All too often, when characters get generated for a game, we end up with a group of relatively valiant but paranoid murderers, ready to go for their weapons at the first sign that their suspicions about pretty much everyone might be accurate. We have a derogatory term for the worst of these, the people whose first, last, and only method of resolution is killing anyone that might be a foe, but less so for the less extreme versions. And yet these are the heroes of the game, most often.

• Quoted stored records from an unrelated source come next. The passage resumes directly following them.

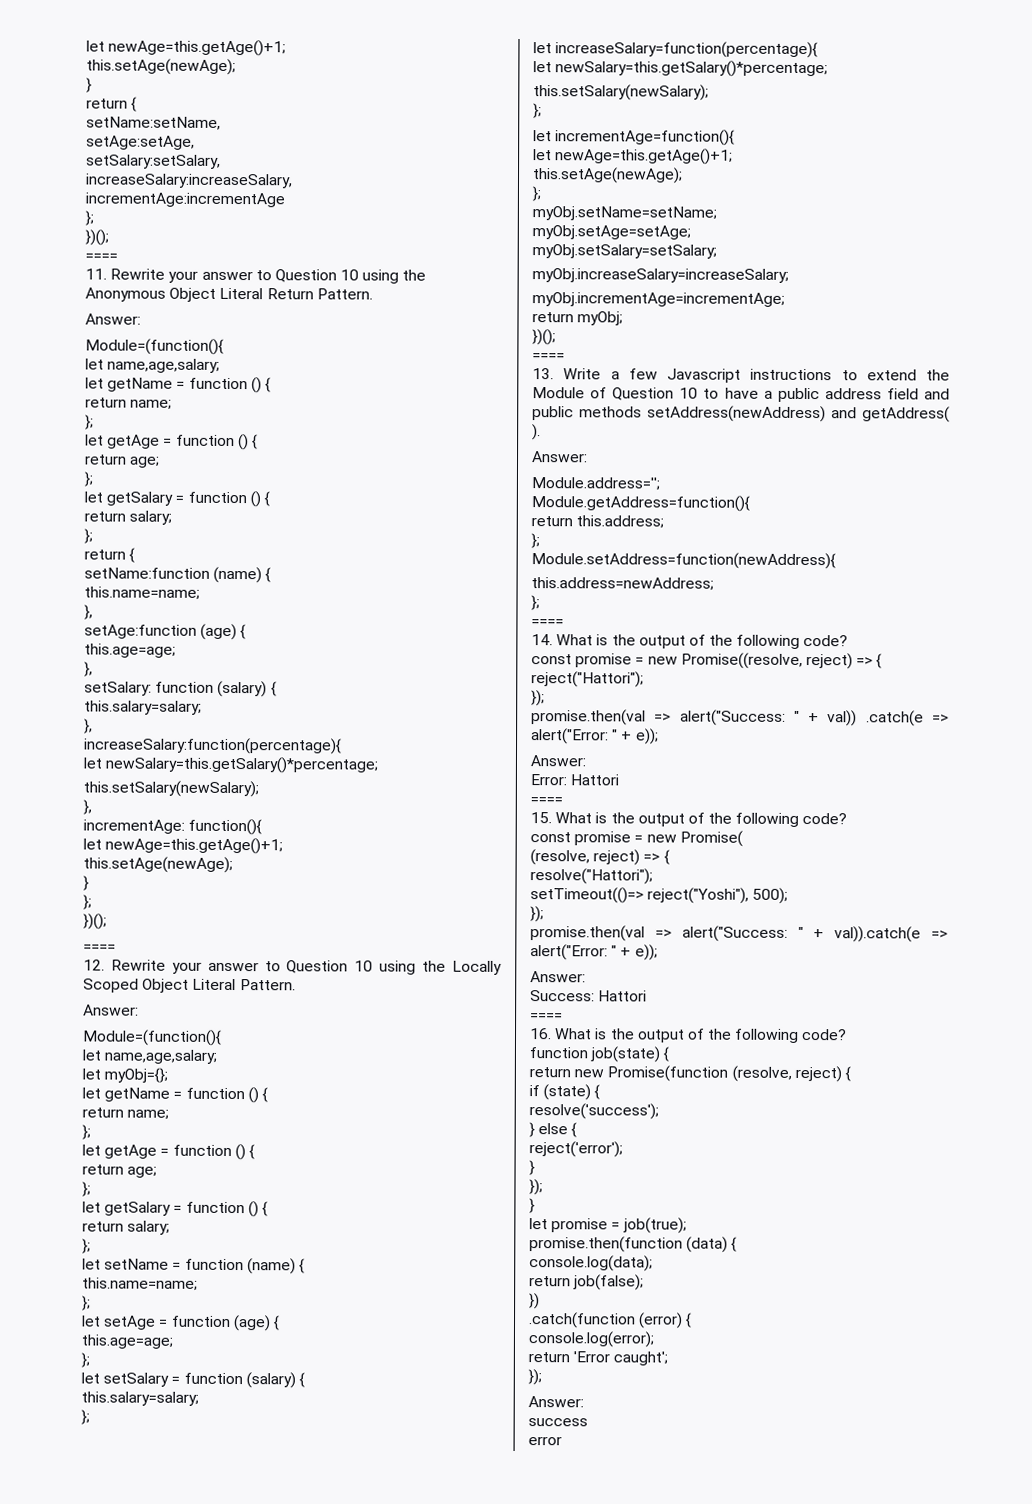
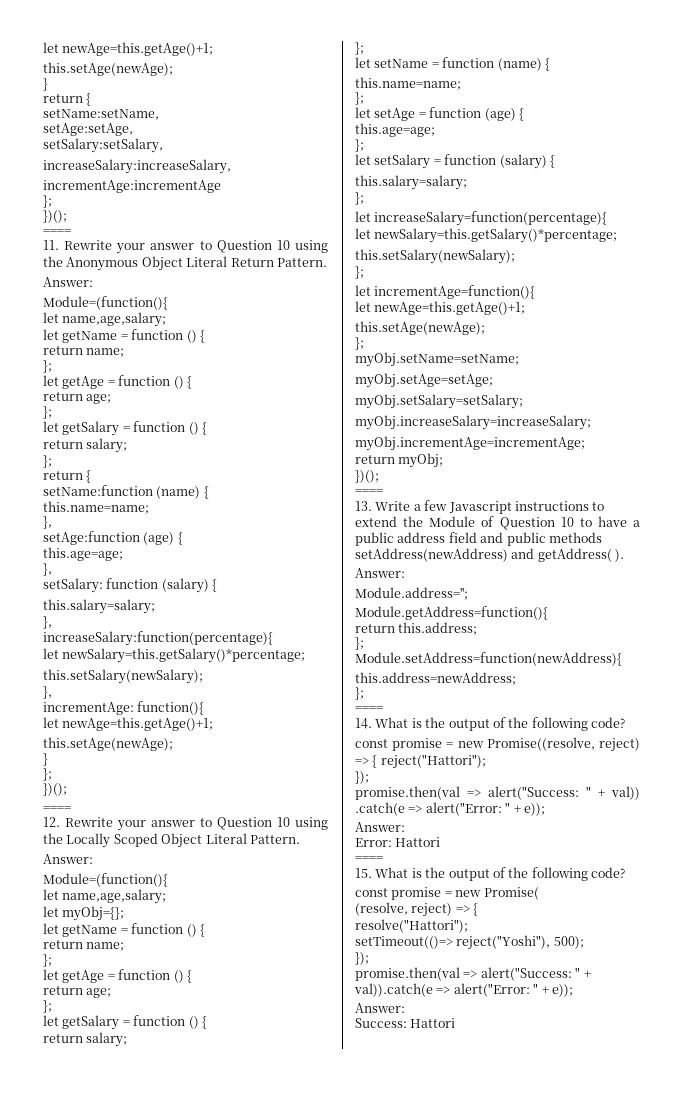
  Success: Hattori
- ====
- 16. What is the output of the following code?
- function job(state) {
- return new Promise(function (resolve, reject) {
- if (state) {
- resolve('success');
- } else {
- reject('error');
- }
- });
- }
- let promise = job(true);
- promise.then(function (data) {
- console.log(data);
- return job(false);
- })
- .catch(function (error) {
- console.log(error);
- return 'Error caught';
- });
- Answer:
- success
- error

This ties as much into the atmosphere of toxic masculinity as anything else – and our hobby is soaked in pretty much every flavor of toxic patriarchal crap that’s out there (I mean c’mon, Gary Gygax gave women a nonsense Strength penalty in his initial version of the game.). It also ties into the hobby’s roots as an evolution of wargaming, which are all about conflict and winning, and the early editions being more about tomb raiders and grave robbers than actual heroes.
This can explain a fair bit of why we tend to hear stories about the aggressive, violent, and paranoid heroes rather than the genuinely heroic ones. For every moment where someone acts the part of a hero via some noble means, we get a dozen who decide that preemptively stabbing their problems to death is the best way to go. For every party that tries tactics like negotiation and diplomacy, we have a dozen who throw a fireball first and ask questions using speak with dead.
We all know stories about the people who play a paladin who either treat it as an Arthurian knight complete with horribly stilted speech to try to sound refined, or who latch onto the Law part of Lawful Good and produce the alignment behavior we all know as Lawful Stupid. We also know all the stories of Chaotic Good (or Chaotic Neutral for the slightly more honest) characters who have no qualms about exterminating their enemies, with enemy defined as ‘anyone who might stop me from getting treasure’ as a matter of course.
This doesn’t need to be this way, of course. There are plenty of games which have well-defined methods to interact with NPCs via diplomacy, intrigue, and subterfuge without ever rolling for initiative. There are plenty of ways to play characters who take the approach that being Good is integral to being a hero, and that everyone deserves the opportunity to prove themselves, with killing them as the actual last resort, after they’ve proven themselves actively hostile to the players.
A paladin who focuses on good over law won’t be rooting through the ranks of everyone they meet, looking for people who glow Evil to try to kill; they’ll be trying to inspire potential enemies to change their ways. A priest of a genuinely good god won’t resort to holy smiting and divine retribution when negotiation and diplomacy can secure the relic they’re after instead. A would-be king can secure a treaty with the kobolds lairing in his future domain, offering them a hand up out of their warrens in a way that also gives him access to their quick wits and clever hands.
We don’t hear about heroes as much because they’re not seen as being as entertaining as the violent groups; the fact that truly heroic groups are fun to play, and rewarding in ways that simply murdering through the enemy for their loot never will be, tends to get lost behind stories about players slaughtering their way through opponents who might have been convinced to be allies instead.
This is how I’m going to be playing the paladin I’ve settled on for when I get to play in Wrath of the Righteous – a paladin of the goddess Sarenrae, whose twin declarations are that everyone should be given the chance to be redeemed, but that those who refuse redemption be put to an end before they can harm others again. As a paladin of such a goddess, she’ll always strive to extend a hand first, before reaching for her scimitar, but when the sword comes out she’ll be fighting to deliver mercy to the world, not the target of her wrath.
Hopefully sometime not long after Gencon she’ll get the chance to show the Fifth Crusade what it means to be a hero.